Your objective
The answer must consist of each line of the records below that contains the string "Renaissance".

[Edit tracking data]
------------

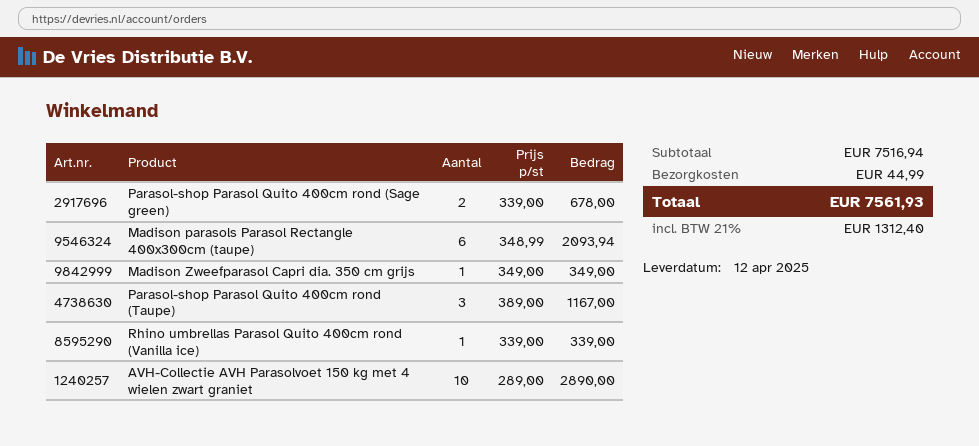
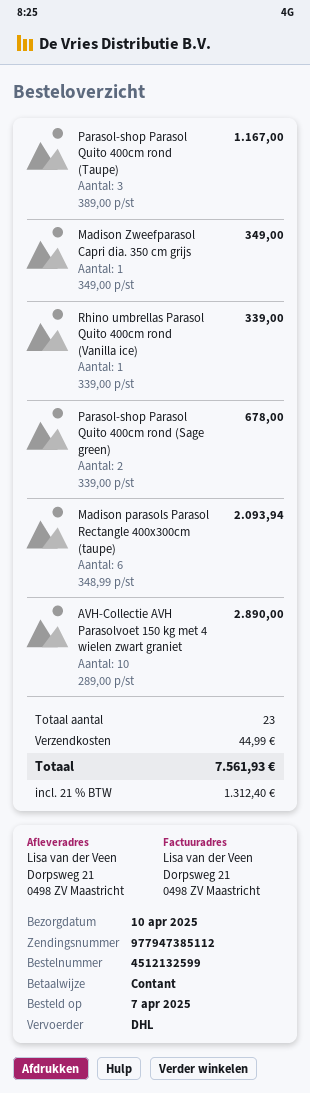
delivery date: 2025-04-12 -> 2025-04-10

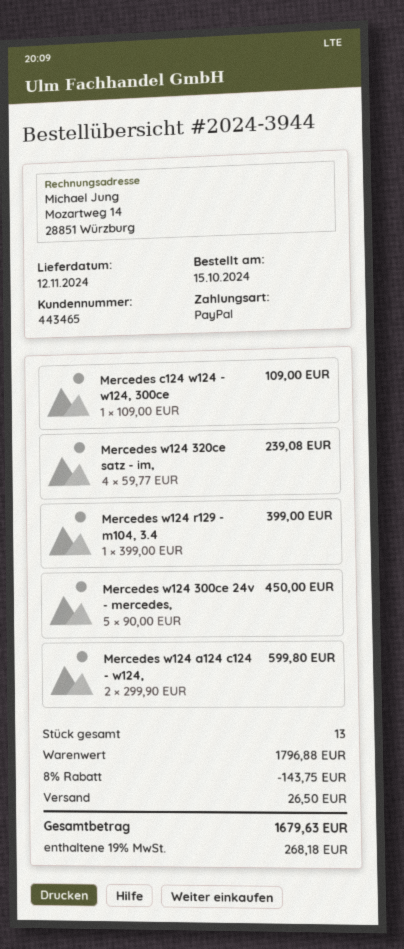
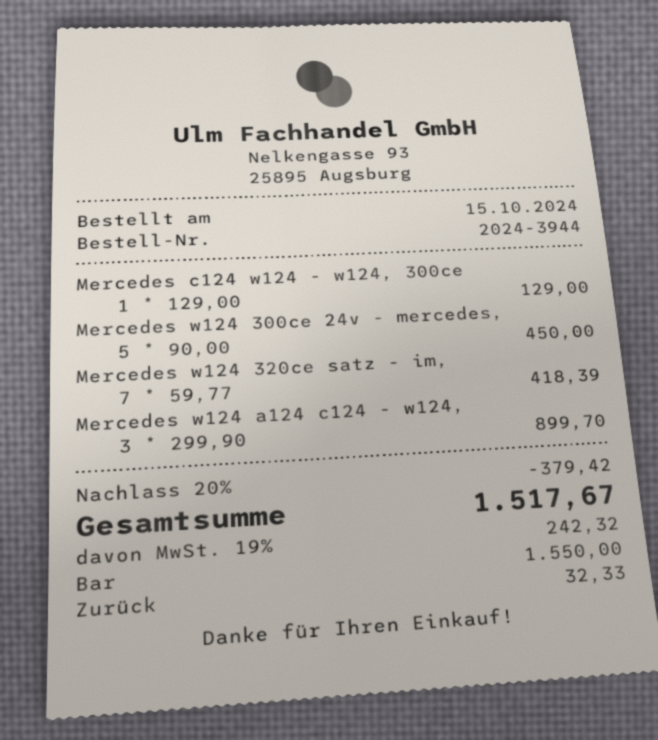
payment method: PayPal -> cash
Mercedes c124 w124 - w124, 300ce: 1 x 109.00 = 109.00 -> 1 x 129.00 = 129.00
Mercedes w124 320ce satz - im,: 4 x 59.77 = 239.08 -> 7 x 59.77 = 418.39
Mercedes w124 r129 - m104, 3.4: 1 x 399.00 = 399.00 -> none
Mercedes w124 a124 c124 - w124,: 2 x 299.90 = 599.80 -> 3 x 299.90 = 899.70
discount: 8% = 143.75 -> 20% = 379.42
shipping: 26.50 -> none
tax: 19% = 268.18 -> 19% = 242.32
total: 1679.63 -> 1517.67

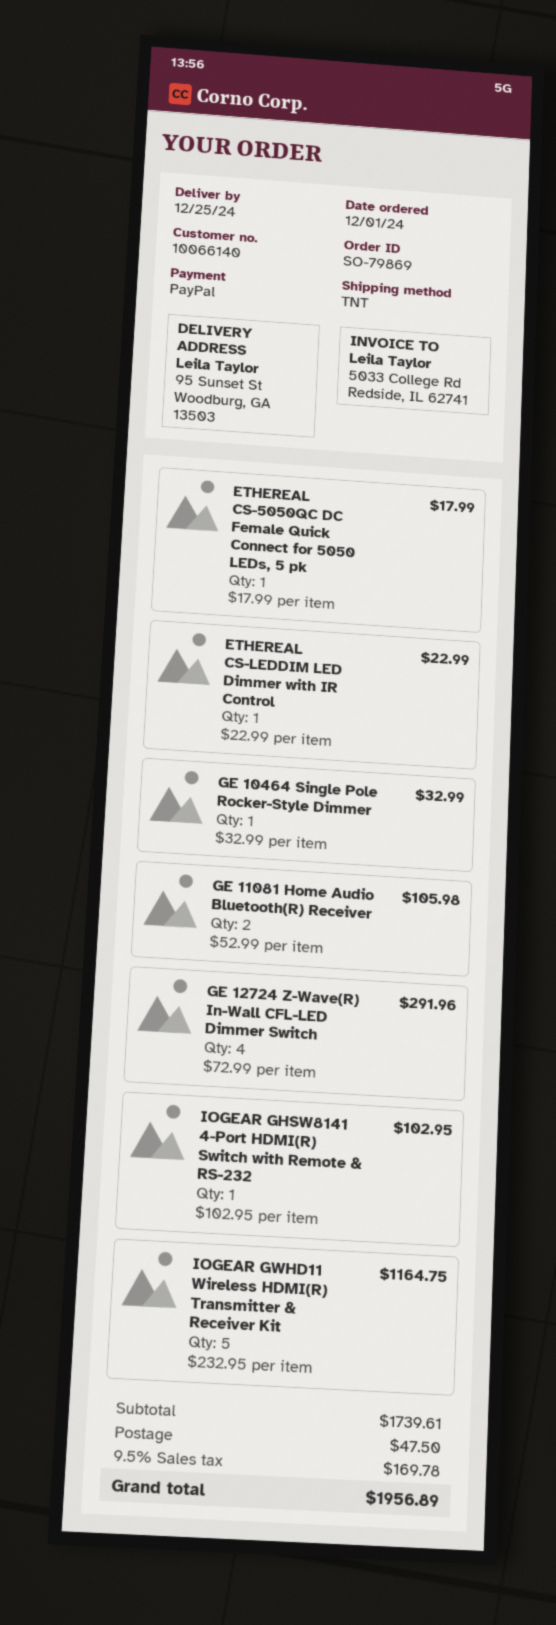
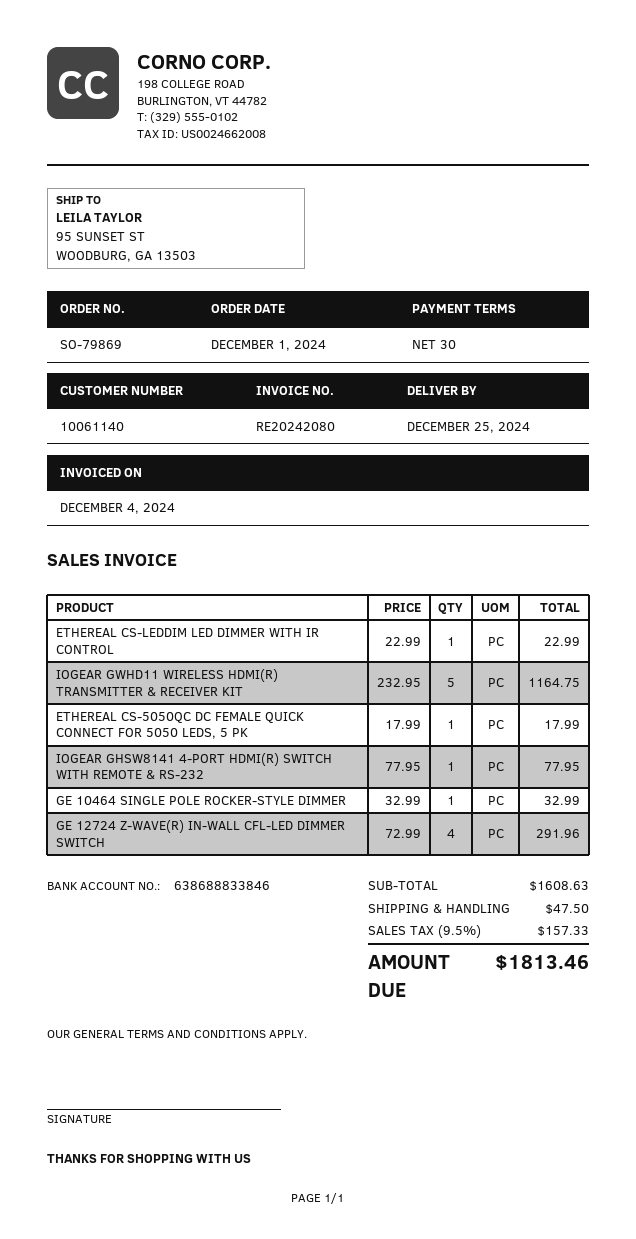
customer number: 10066140 -> 10061140
GE 11081 Home Audio Bluetooth(R) Receiver: 2 x 52.99 = 105.98 -> none
IOGEAR GHSW8141 4-Port HDMI(R) Switch with Remote & RS-232: 1 x 102.95 = 102.95 -> 1 x 77.95 = 77.95
subtotal: 1739.61 -> 1608.63
tax: 9.5% = 169.78 -> 9.5% = 157.33
total: 1956.89 -> 1813.46

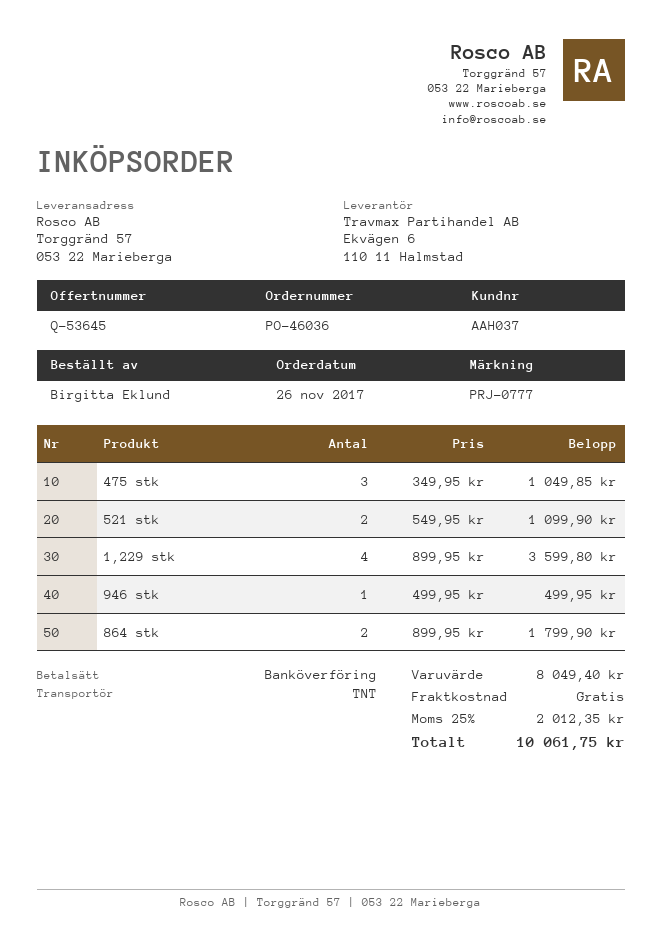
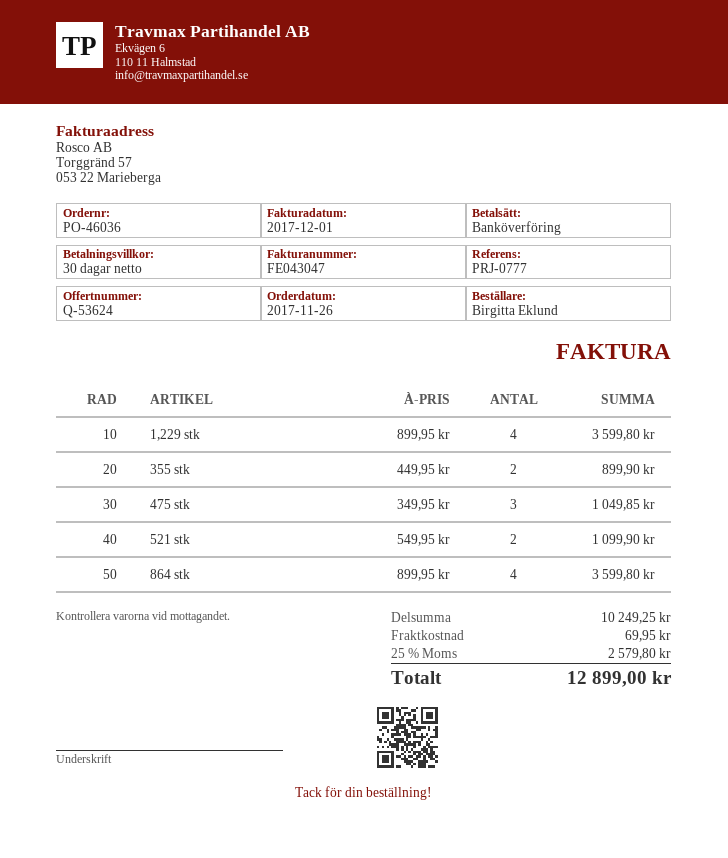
quote number: Q-53645 -> Q-53624
946 stk: 1 x 499.95 = 499.95 -> none
864 stk: 2 x 899.95 = 1799.90 -> 4 x 899.95 = 3599.80
355 stk: none -> 2 x 449.95 = 899.90
subtotal: 8049.40 -> 10249.25
shipping: 0.00 -> 69.95
tax: 25% = 2012.35 -> 25% = 2579.80
total: 10061.75 -> 12899.00

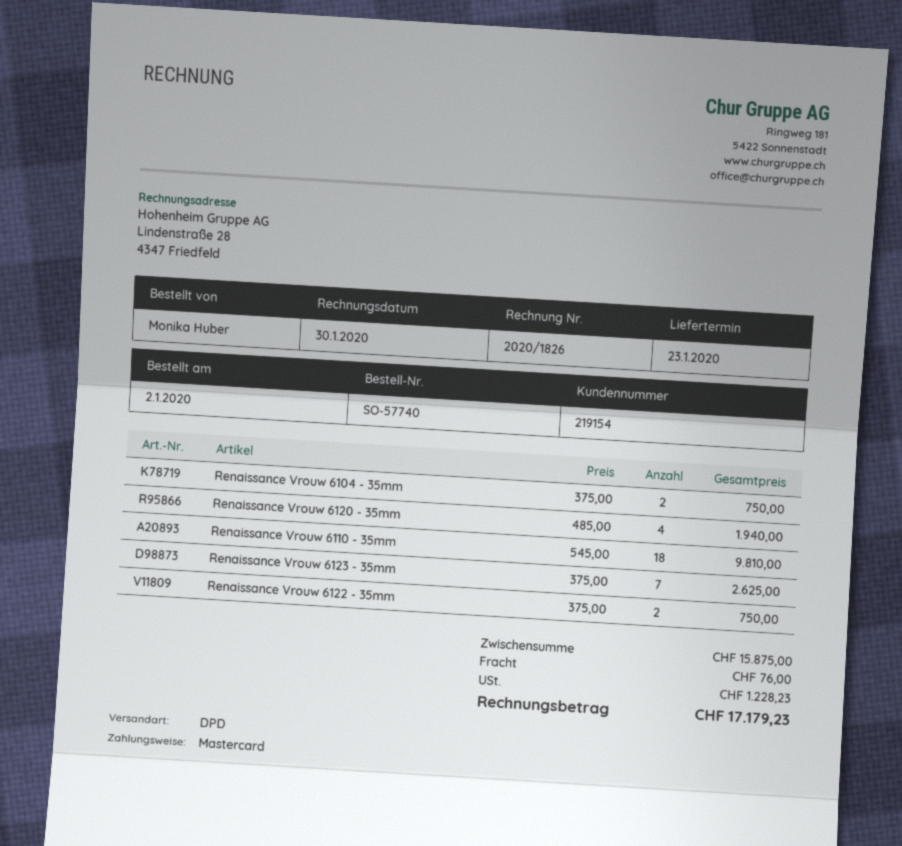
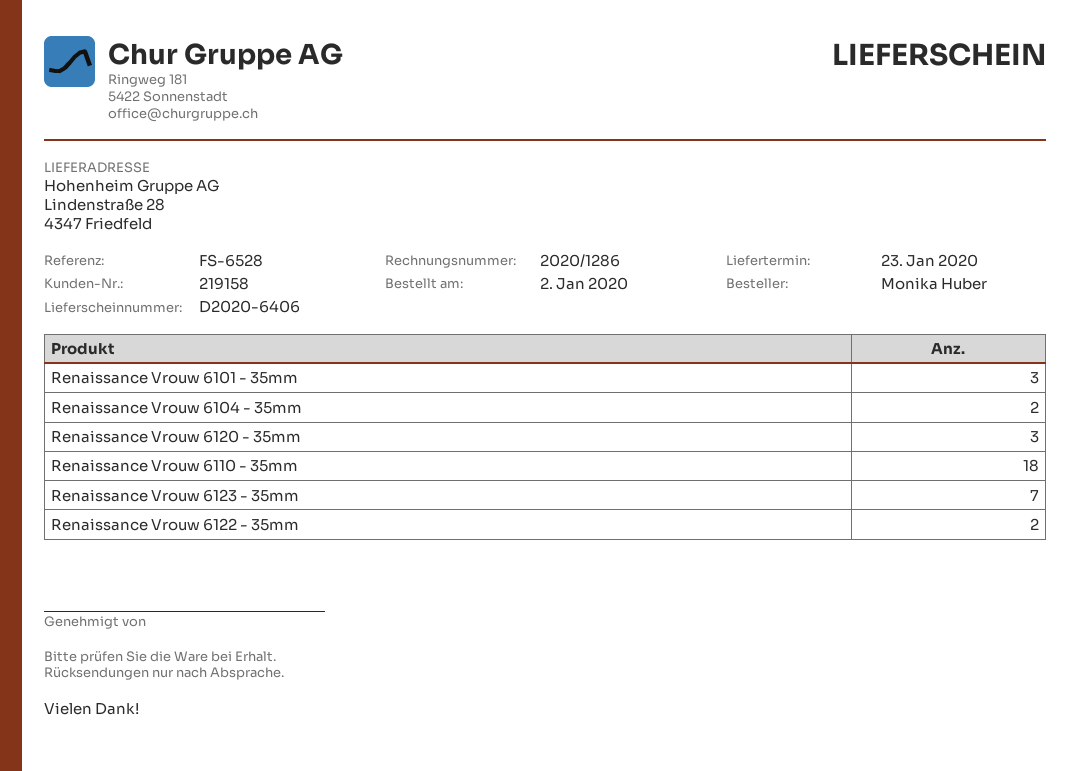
invoice number: 2020/1826 -> 2020/1286
customer number: 219154 -> 219158
Renaissance Vrouw 6120 - 35mm: 4 -> 3
Renaissance Vrouw 6101 - 35mm: none -> 3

------------

Result of this task
Renaissance Vrouw 6120 - 35mm: 4 -> 3
Renaissance Vrouw 6101 - 35mm: none -> 3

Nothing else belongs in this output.